Connecticut’s medical insurance systems for the poor have been so badly funded lately that few doctors have been willing to provide timely appointments and treatment. Until this year state government had not increased reimbursement rates for state welfare patients for 18 years, though of course during that time state government often increased medical insurance coverage for its own employees.

And while Natalie’s case was a sensation, there was little sensation around an American Cancer Society report that was issued simultaneously with the protest against Cigna. The cancer society found that uninsured cancer patients are twice as likely to die within five years of their diagnosis as insured patients are. Reporting this finding, the Associated Press estimated that about 20,000 people in the United States die each year of cancer while uninsured.

The problem with cancer patients — and all sick people — is that the uninsured are both slower to seek care because of cost and slower to be given care because of doubt about ability to pay.

That is, with cancer alone there are about 55 cases worse than Natalie’s in the United States every day — cases where insurance would have meant a far better chance of long-term survival than Natalie would have had with a liver transplant amid her leukemia.

The other day Governor Rell stood up for both the poor and the taxpayers when she terminated the contracts of the insurance companies state government had hired to provide medical insurance to poor children.

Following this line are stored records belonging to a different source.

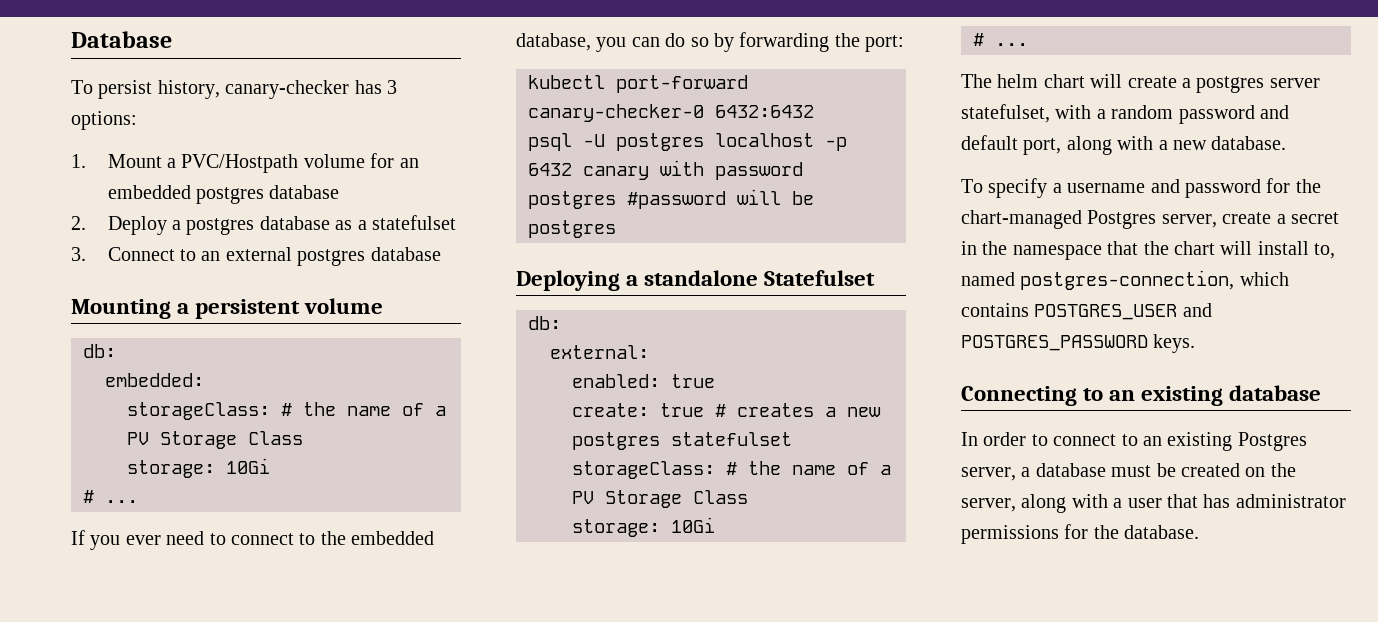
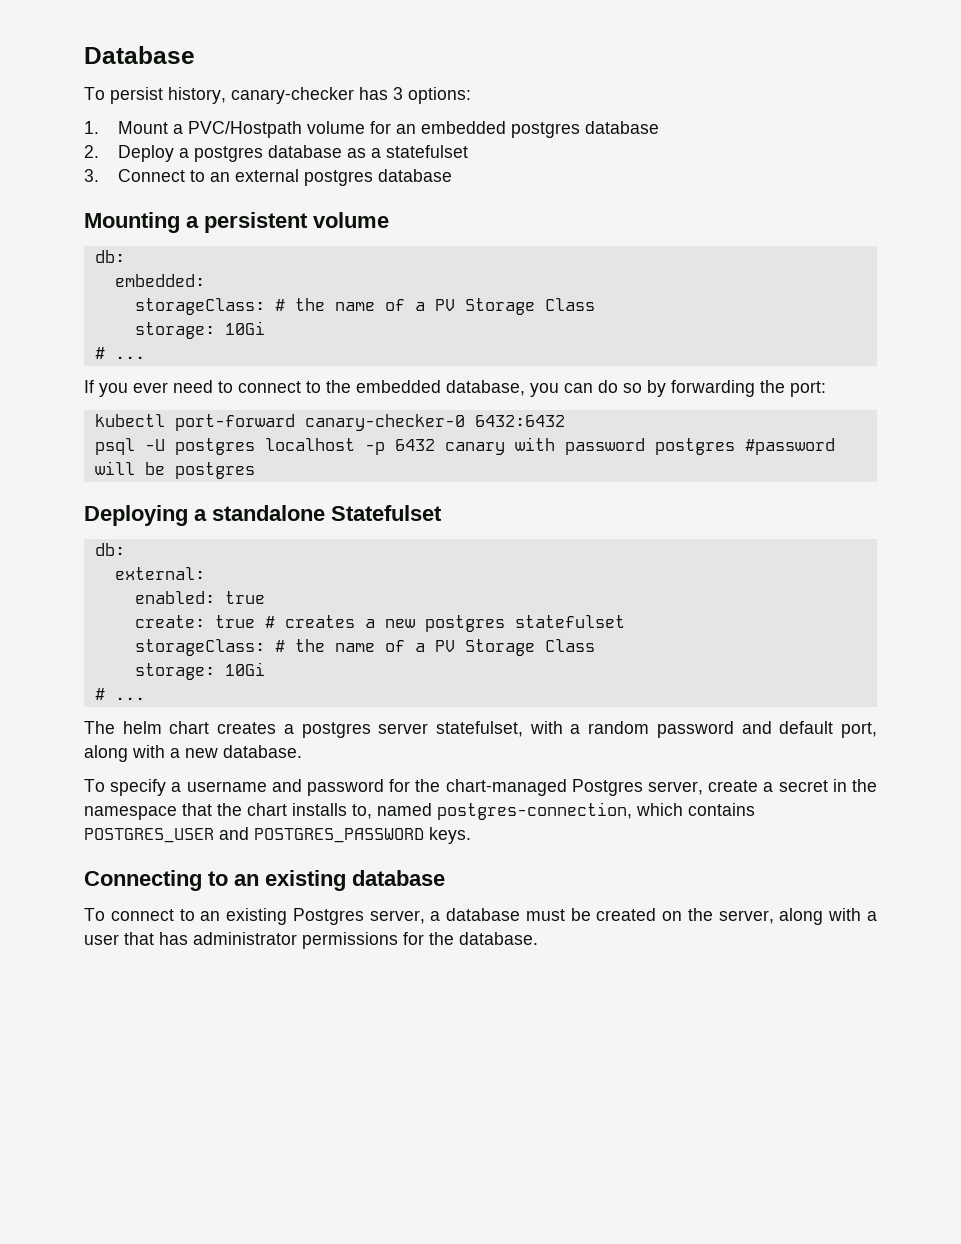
- The helm chart will create a postgres server statefulset, with a random password and default port, along with a new database.
+ The helm chart creates a postgres server statefulset, with a random password and default port, along with a new database.
- To specify a username and password for the chart-managed Postgres server, create a secret in the namespace that the chart will install to, named postgres-connection, which contains POSTGRES_USER and POSTGRES_PASSWORD keys.
+ To specify a username and password for the chart-managed Postgres server, create a secret in the namespace that the chart installs to, named postgres-connection, which contains POSTGRES_USER and POSTGRES_PASSWORD keys.
- In order to connect to an existing Postgres server, a database must be created on the server, along with a user that has administrator permissions for the database.
+ To connect to an existing Postgres server, a database must be created on the server, along with a user that has administrator permissions for the database.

The companies had refused to disclose their reimbursement rates and prescription allowances in accordance with freedom-of-information law, so their service to the poor children could not be evaluated well. Now the state Social Services Department will determine the reimbursement rates and prescription allowances, with the insurers handling only claims processing.

But with the state now paying directly for coverage for the poor children, the insurers no longer will be available as political scapegoats. How happy will people be about that when the bills come in?

 

 

Chris Powell is managing editor of the Journal Inquirer in Manchester, Conn.